Called to teach his flock, a priest must present, as best he can, the fullness of the truth embodied in the wisdom of his 2000-year old faith community.
He must present it with complete fidelity—in its entirety, including those things about which he himself struggles.
He must never trim the truth to suit his personal loyalties—political, social, or economic; for his ultimate loyalty must always be to Christ and His Church.
Rather, a priest must allow the teachings of his faith community, in its fullness to speak for itself and to speak to the heart of the people entrusted to his care.
His trust in the wisdom and power of his community's treasure of faith must allow him in turn to trust and respect the gift of intellect and freedom God has given the people he shall teach.
Called to teach God's people, he will learn to "take off his sandals" for "the ground he walks on is holy ground". He will therefore neither coerce them into following, nor insult their intelligence by presenting them with arguments meant to convince them through trickery. Instead, he will treat their faith, no matter how simple or learned, with the utmost reverence and respect.
Such disposition will lead him on the one hand to "meet them where they're at", speaking the truth to them plainly, simply, clearly, and without dissembling.

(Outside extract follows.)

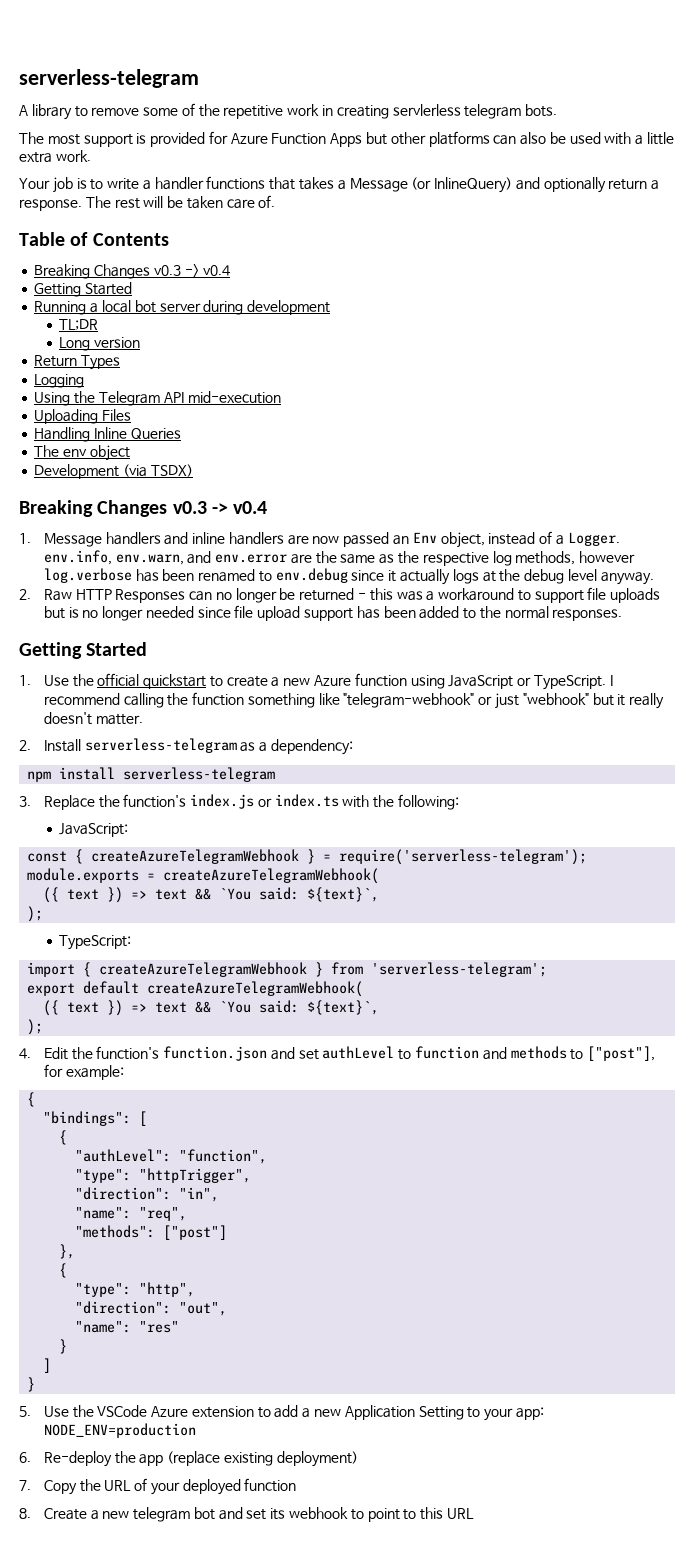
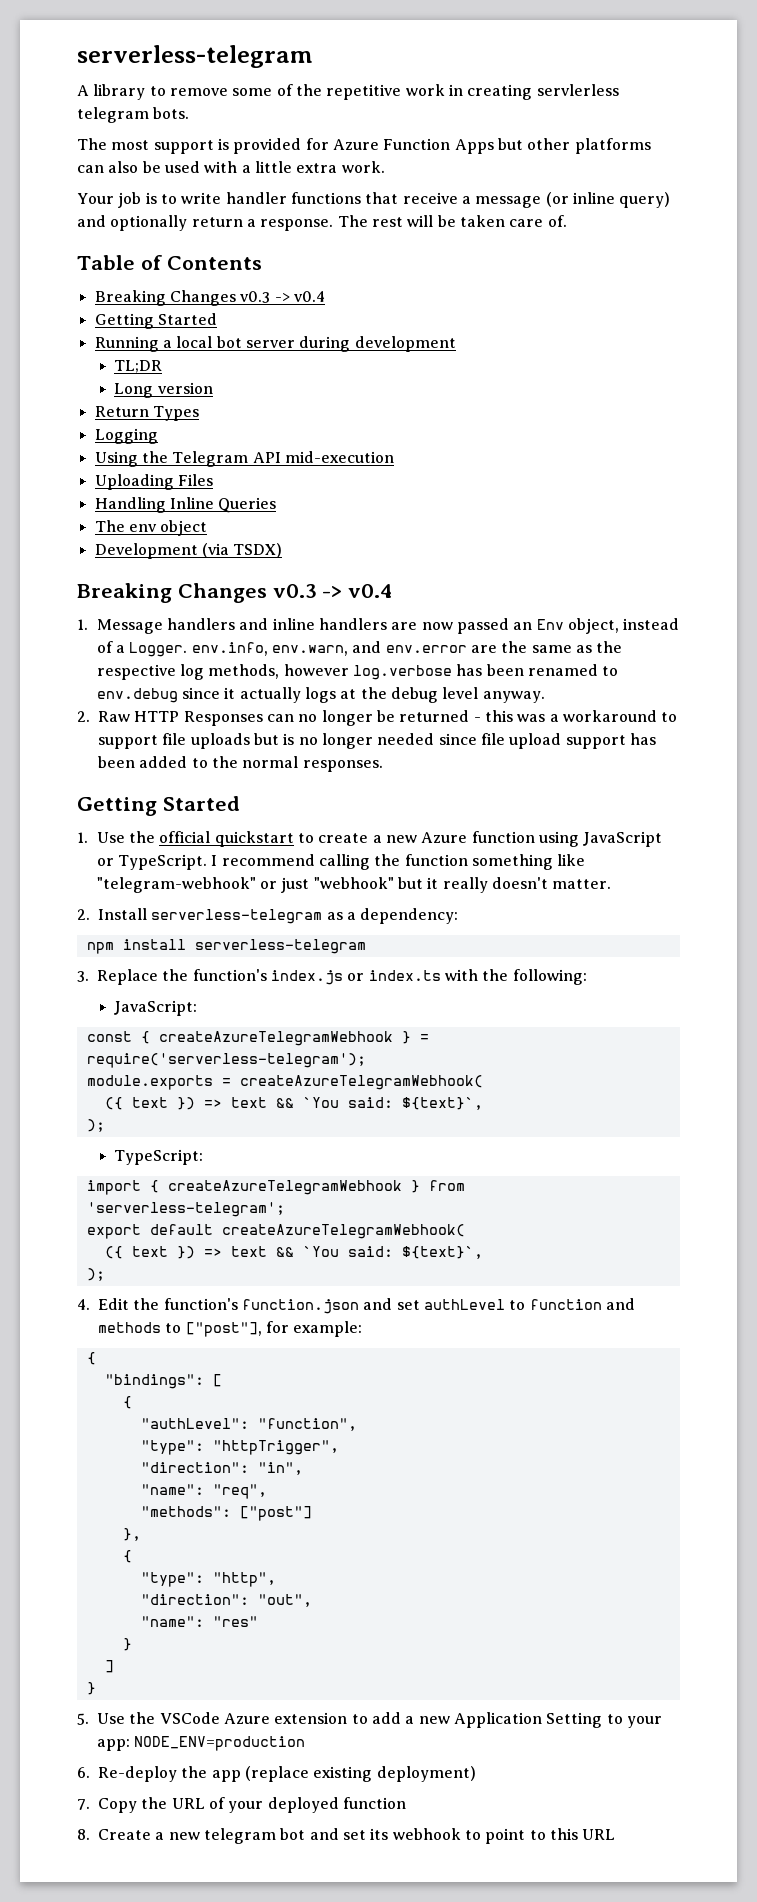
[142,180,151,190] a -> (222, 198) none
[299,177,513,193] takes a Message (or InlineQuery) -> [402,192,671,208] receive a message (or inline query)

On the other hand, the same attitude will prevent him from "insulting their intelligence" by being unprepared, "winging it", and "feeding his people fluff".
For he must always remember that the people to whom he is sent, the flock he ministers to, is the body of Christ himself; and they therefore deserve nothing but the best he can offer.
A priest must always act as a 'theologian (a teacher and seeker after truth) never like a 'used-car salesman' (a sophist who seeks to convince by putting on a show) - no offense to persons of that profession.